§ **Problem details**
Once the pictures are removed, restate the data below word for word.

Content revision data:
<<<<
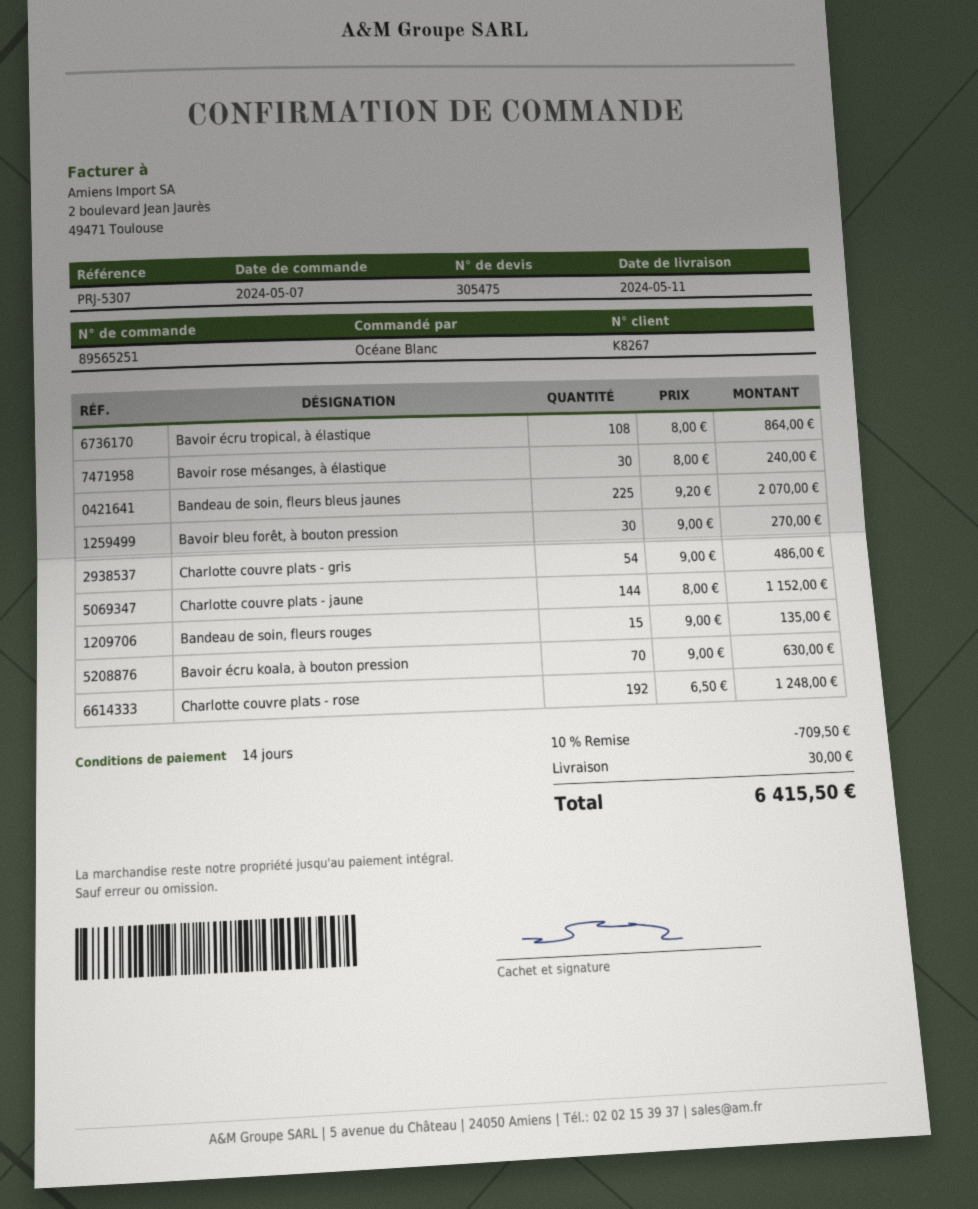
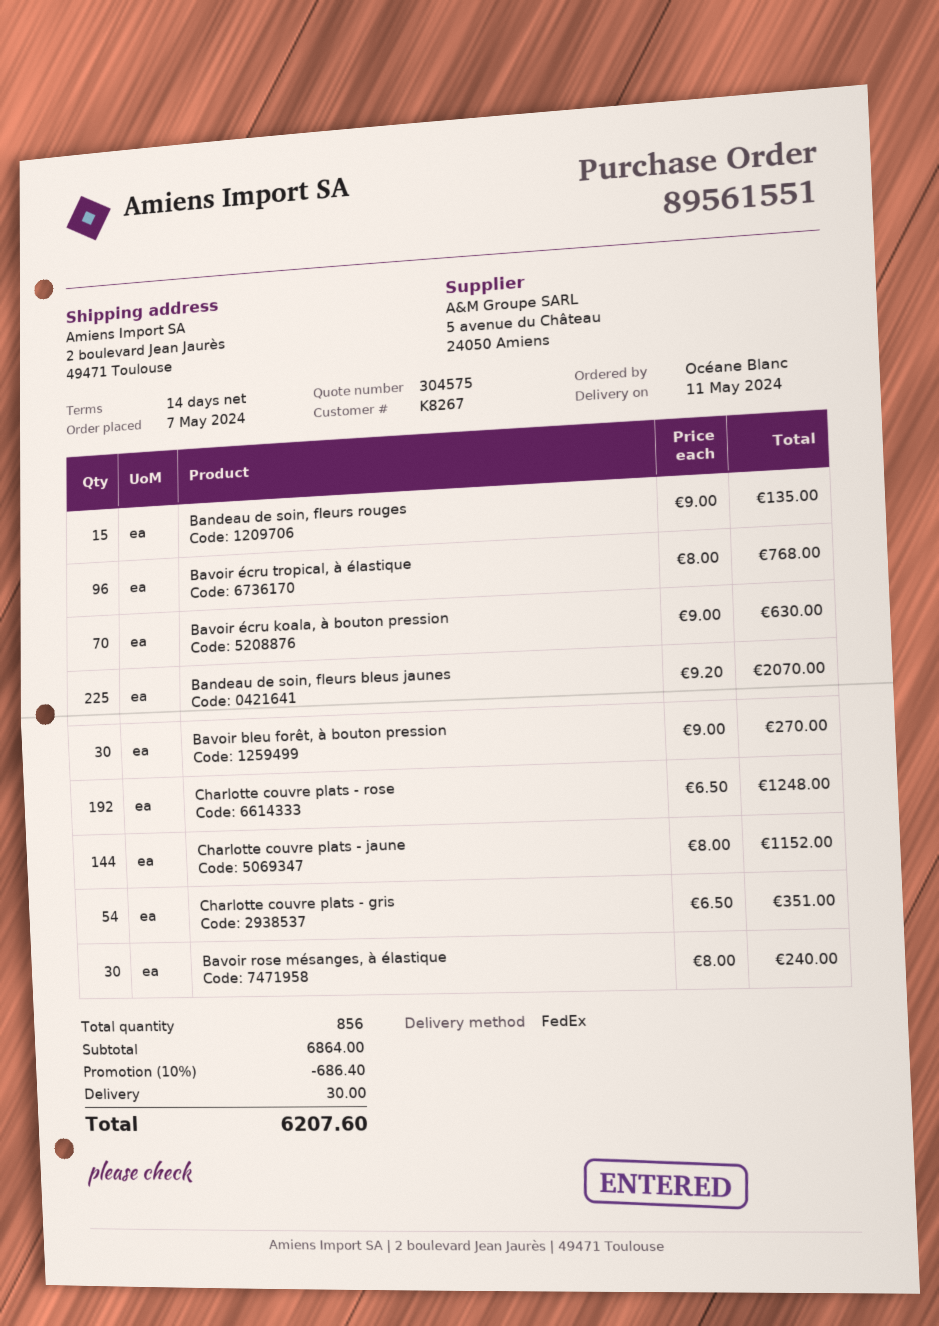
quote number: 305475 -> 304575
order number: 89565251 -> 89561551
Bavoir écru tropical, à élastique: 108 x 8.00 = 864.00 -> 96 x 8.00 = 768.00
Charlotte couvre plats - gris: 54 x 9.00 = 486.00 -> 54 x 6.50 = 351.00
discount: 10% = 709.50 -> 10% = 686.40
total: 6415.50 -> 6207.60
>>>>
§ **Reply to the task**
quote number: 305475 -> 304575
order number: 89565251 -> 89561551
Bavoir écru tropical, à élastique: 108 x 8.00 = 864.00 -> 96 x 8.00 = 768.00
Charlotte couvre plats - gris: 54 x 9.00 = 486.00 -> 54 x 6.50 = 351.00
discount: 10% = 709.50 -> 10% = 686.40
total: 6415.50 -> 6207.60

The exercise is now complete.